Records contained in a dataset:
%%

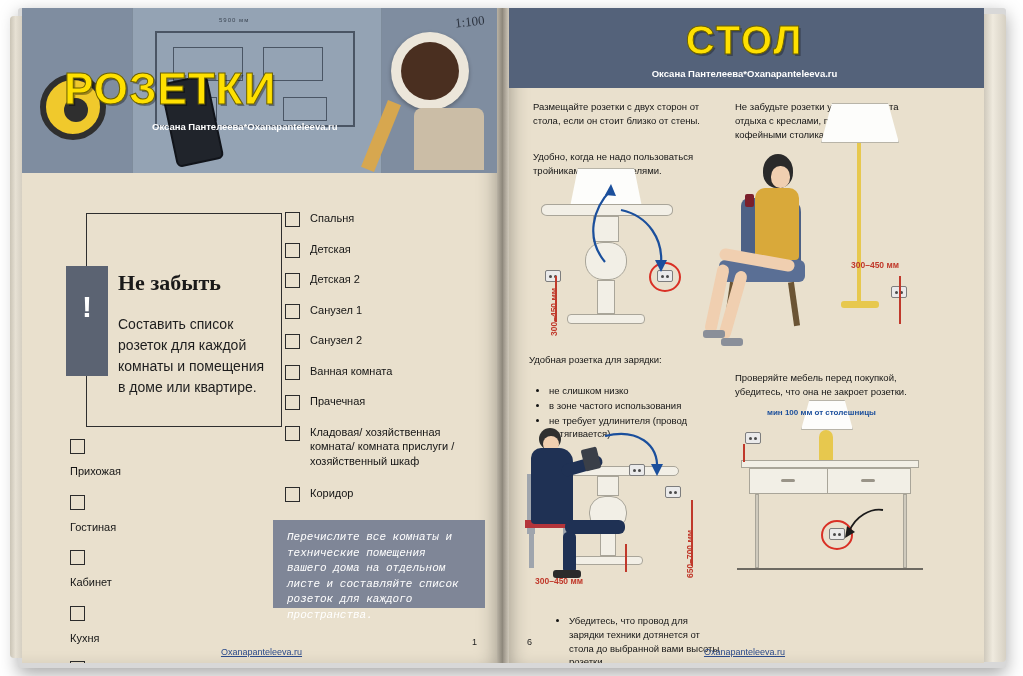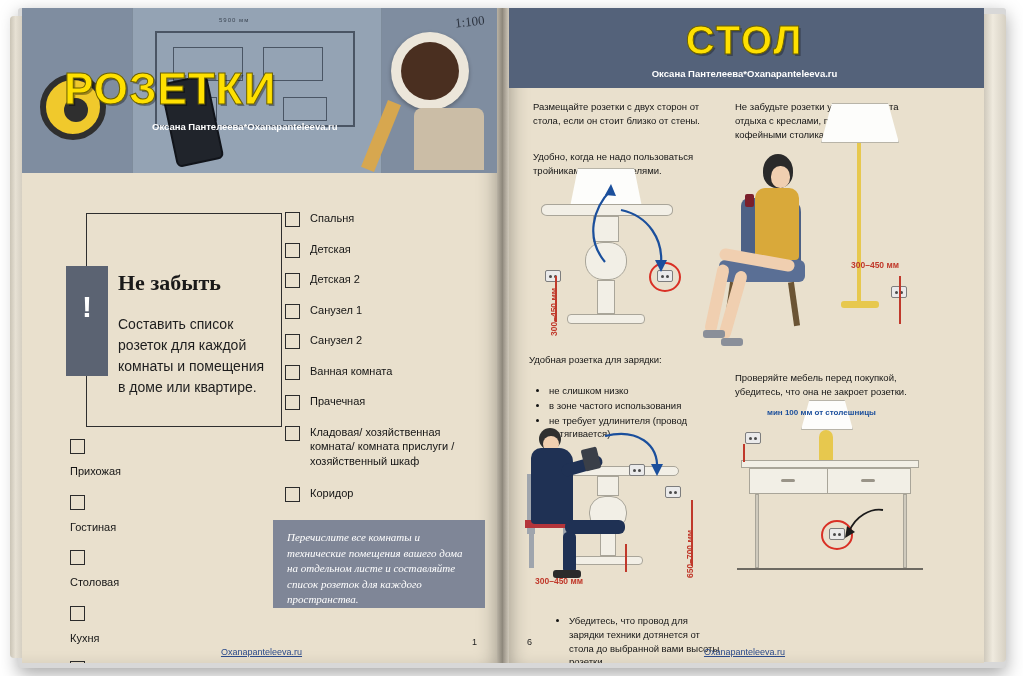--- a/index.html
+++ b/index.html
@@ -159,7 +159,7 @@
     background: #7f8697; padding: 10px 14px;
   }
   .quote-box p {
-    margin: 0; font-family: Liberation Serif, serif;
+    margin: 0; font-family: Liberation Mono, monospace;
     font-style: italic; font-size: 11px; line-height: 1.42; color: #ffffff;
   }
 

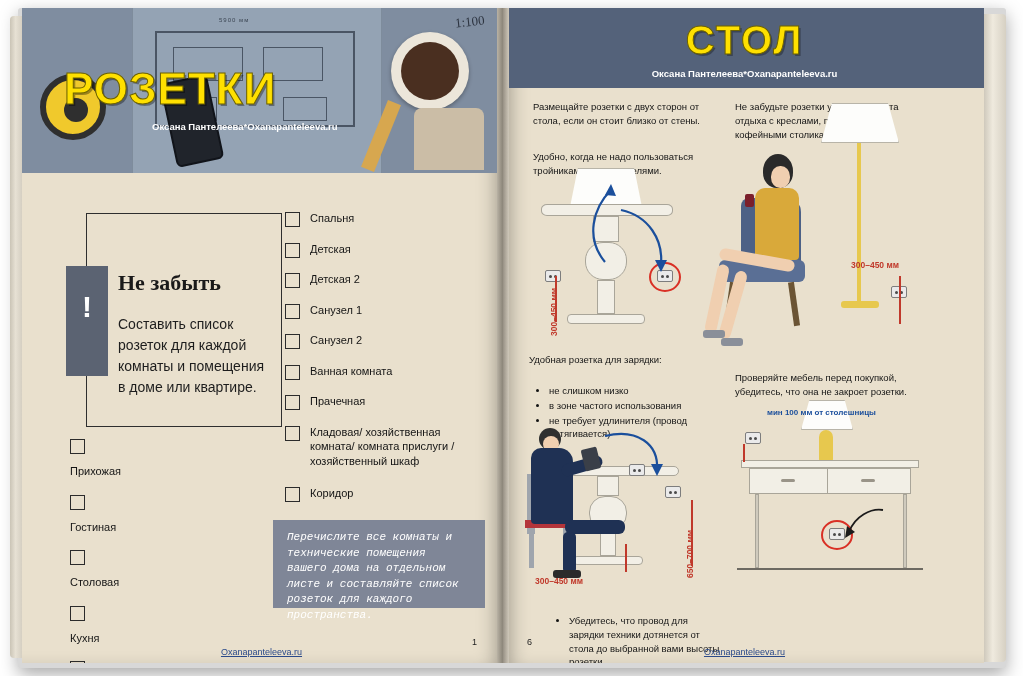--- a/index.html
+++ b/index.html
@@ -321,7 +321,7 @@
       </div>
       <div class="check-item">
         <div class="cbox"></div>
-        <div class="clabel">Столовая</div>
+        <div class="clabel">Кабинет</div>
       </div>
       <div class="check-item">
         <div class="cbox"></div>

%%

Each line from the one containing "font-style: italic; font-size: 11px;" through the final line of the data must be reproduced exactly, both ends included, with no pictures in the copy.

Answer box:
     font-style: italic; font-size: 11px; line-height: 1.42; color: #ffffff;
   }
 

--- a/index.html
+++ b/index.html
@@ -321,7 +321,7 @@
       </div>
       <div class="check-item">
         <div class="cbox"></div>
-        <div class="clabel">Столовая</div>
+        <div class="clabel">Кабинет</div>
       </div>
       <div class="check-item">
         <div class="cbox"></div>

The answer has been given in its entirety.